Broccoli Apple Salad
Submitted by Laurie L.

1 cup small broccoli florets
1 cup sugar snap peas
1 head butter lettuce
1 apple, sliced thin
1 Tbsp. sunflower seeds
2 Tbsp. dried cranberries
3 Tbsp. crumbled reduced fat goat cheese
1 Tbsp. olive oil
1 Tbsp. apple cider vinegar
1 Tbsp sugar-free maple syrup
1 tsp. Dijon mustard
salt and pepper to taste

Bring a pot of salted water to a boil. Add the broccoli and sugar snap peas and blanch for 2 minutes. Immediately drain and rinse with cold water.

Whisk together the olive oil, sugar-free maple syrup, vinegar, salt and pepper.

Toss together all ingredients and serve. Makes 4 servings.

Nutrition information per serving: 96 calories, 4 grams protein, 4 grams fat, 16 grams carbohydrate

Chicken Tortilla Soup
Submitted by Stacie H.

1 rotisserie chicken, removed from bones
2 cans black beans, organic
2 cans refried beans, fat-free, low-sodium
2 cans chicken broth, fat-free, low-sodium
2 cups Southwestern corn, frozen
2 cups fresh salsa (hot, medium or mild)
½ packet McCormick white chicken chili seasoning packet

Combine all ingredients in crock pot (no need to drain beans or corn). Cook on low for several hours or on medium high until heated through. Optional: serve with fat-free sour cream, low-fat cheese or tortilla strips if desired. Makes 12 servings.

Note: Using fresh, organic and low-sodium ingredients significantly reduces the sodium in this recipe.

Nutrition information per serving: 187 calories, 11 grams protein, 2 grams fat, 30 grams carbohydrate, and 796 mg sodium.

In The News

Study: Distracted Eating Results in More Calories Consumed

Mindful eating, staying focused on your meal or snack, can really make a difference when trying to reduce calorie intake. This is in contrast to eating while distracted (watching TV, using the computer, reading, etc), which can increase calorie intake by up to 50%.

A recent study published in the American Journal of Clinical Nutrition pulled together data from numerous studies to come up with their conclusions. “Even though we make decisions about what and when to eat with apparent ease all the time, these decisions are actually very complex and can be easily disrupted,” said Suzanne Higgs, a study co-author and psychologist at the University of Birmingham in the UK.
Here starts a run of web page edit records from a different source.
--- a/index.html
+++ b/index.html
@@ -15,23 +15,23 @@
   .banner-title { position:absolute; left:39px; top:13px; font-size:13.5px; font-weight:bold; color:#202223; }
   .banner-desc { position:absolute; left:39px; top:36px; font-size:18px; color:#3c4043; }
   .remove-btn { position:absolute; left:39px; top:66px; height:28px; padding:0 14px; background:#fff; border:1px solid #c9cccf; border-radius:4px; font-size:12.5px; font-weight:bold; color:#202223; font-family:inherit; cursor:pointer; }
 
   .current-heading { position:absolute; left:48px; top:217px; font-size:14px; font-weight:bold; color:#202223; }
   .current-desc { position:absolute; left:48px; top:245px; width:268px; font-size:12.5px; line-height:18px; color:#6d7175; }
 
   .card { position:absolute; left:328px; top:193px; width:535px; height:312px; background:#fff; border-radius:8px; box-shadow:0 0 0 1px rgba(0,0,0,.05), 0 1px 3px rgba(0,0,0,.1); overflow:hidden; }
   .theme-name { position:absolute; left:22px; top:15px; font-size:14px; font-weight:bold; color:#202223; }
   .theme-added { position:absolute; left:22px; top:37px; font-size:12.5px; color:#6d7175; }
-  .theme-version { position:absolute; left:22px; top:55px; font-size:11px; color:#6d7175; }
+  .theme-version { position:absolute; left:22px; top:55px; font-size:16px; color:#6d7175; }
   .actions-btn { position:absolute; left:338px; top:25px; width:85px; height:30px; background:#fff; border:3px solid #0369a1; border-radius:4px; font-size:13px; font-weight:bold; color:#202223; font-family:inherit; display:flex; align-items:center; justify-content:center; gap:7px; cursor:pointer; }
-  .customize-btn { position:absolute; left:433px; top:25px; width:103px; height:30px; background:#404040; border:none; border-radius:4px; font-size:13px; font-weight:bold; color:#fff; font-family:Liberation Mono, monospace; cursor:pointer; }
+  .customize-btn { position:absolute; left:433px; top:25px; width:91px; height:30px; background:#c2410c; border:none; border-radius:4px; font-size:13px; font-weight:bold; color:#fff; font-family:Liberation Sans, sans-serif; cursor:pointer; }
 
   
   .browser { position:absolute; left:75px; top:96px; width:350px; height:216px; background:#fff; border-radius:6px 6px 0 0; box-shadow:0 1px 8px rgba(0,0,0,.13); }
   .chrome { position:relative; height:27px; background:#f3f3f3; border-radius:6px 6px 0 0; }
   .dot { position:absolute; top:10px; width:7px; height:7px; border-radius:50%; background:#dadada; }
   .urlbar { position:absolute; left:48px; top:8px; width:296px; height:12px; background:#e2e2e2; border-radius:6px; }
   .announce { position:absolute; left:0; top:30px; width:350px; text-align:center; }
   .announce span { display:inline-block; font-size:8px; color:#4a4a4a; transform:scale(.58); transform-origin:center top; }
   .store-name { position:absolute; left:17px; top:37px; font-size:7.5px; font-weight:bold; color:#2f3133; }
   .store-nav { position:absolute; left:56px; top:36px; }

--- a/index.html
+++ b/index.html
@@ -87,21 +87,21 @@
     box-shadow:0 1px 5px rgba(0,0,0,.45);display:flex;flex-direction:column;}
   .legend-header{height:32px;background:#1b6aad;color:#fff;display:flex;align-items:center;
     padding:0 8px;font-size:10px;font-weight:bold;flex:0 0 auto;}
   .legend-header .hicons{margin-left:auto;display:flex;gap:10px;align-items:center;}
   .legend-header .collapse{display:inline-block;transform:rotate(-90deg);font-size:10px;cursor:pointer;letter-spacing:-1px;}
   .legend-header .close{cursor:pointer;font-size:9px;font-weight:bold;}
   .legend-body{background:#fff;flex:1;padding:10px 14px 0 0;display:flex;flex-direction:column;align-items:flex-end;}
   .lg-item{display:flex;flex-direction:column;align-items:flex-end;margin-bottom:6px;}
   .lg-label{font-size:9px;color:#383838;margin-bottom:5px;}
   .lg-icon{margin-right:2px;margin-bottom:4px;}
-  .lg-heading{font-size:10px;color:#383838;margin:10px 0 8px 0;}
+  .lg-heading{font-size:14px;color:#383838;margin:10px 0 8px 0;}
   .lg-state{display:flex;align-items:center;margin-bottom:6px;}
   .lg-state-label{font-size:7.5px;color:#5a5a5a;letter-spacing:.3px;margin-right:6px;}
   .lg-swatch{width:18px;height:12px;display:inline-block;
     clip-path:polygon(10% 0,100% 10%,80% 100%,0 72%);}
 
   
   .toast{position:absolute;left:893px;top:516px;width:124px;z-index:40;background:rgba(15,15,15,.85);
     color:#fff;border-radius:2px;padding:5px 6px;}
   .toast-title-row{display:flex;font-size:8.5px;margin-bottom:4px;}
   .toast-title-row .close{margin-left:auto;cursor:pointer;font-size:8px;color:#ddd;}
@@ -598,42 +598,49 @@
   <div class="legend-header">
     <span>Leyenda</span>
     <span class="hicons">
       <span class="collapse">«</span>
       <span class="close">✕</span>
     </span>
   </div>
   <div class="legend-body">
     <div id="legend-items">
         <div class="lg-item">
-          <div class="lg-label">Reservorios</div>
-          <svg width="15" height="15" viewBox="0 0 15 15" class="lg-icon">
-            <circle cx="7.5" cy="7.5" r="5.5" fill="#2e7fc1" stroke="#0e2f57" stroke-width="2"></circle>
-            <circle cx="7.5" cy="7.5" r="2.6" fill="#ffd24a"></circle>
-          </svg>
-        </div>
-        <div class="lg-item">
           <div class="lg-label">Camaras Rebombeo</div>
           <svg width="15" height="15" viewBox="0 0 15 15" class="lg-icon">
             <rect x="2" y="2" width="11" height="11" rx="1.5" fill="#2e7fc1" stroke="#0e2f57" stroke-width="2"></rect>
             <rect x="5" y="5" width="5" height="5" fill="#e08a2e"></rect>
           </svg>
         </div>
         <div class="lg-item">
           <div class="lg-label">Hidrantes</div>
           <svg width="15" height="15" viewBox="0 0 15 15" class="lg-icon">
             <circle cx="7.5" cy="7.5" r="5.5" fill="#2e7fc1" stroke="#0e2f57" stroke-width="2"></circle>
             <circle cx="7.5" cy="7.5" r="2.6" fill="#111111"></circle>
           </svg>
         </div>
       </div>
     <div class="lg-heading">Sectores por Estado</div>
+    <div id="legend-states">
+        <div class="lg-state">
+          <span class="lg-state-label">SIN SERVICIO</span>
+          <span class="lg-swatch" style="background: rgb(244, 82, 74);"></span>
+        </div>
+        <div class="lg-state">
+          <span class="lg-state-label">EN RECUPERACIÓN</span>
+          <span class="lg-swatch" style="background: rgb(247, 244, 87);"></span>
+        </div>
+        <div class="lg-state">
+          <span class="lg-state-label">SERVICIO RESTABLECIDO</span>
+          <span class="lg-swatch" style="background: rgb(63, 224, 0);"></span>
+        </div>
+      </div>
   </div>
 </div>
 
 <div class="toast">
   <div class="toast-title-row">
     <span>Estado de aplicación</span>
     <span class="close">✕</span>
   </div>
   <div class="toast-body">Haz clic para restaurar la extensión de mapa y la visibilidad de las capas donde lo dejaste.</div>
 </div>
Eating while distracted not only increased the amount eaten at that sitting by an average of 10%, but it also increased the amount eaten at a later meal by more than 25%. In contrast, enhancing recollection of food consumed at the previous meal decreased the amount eaten by about 10%.

Bottom line: Don’t multitask while eating. Keeping a food log is a proven technique for decreasing caloric intake. You are very aware of what you eat when you take the time to record it.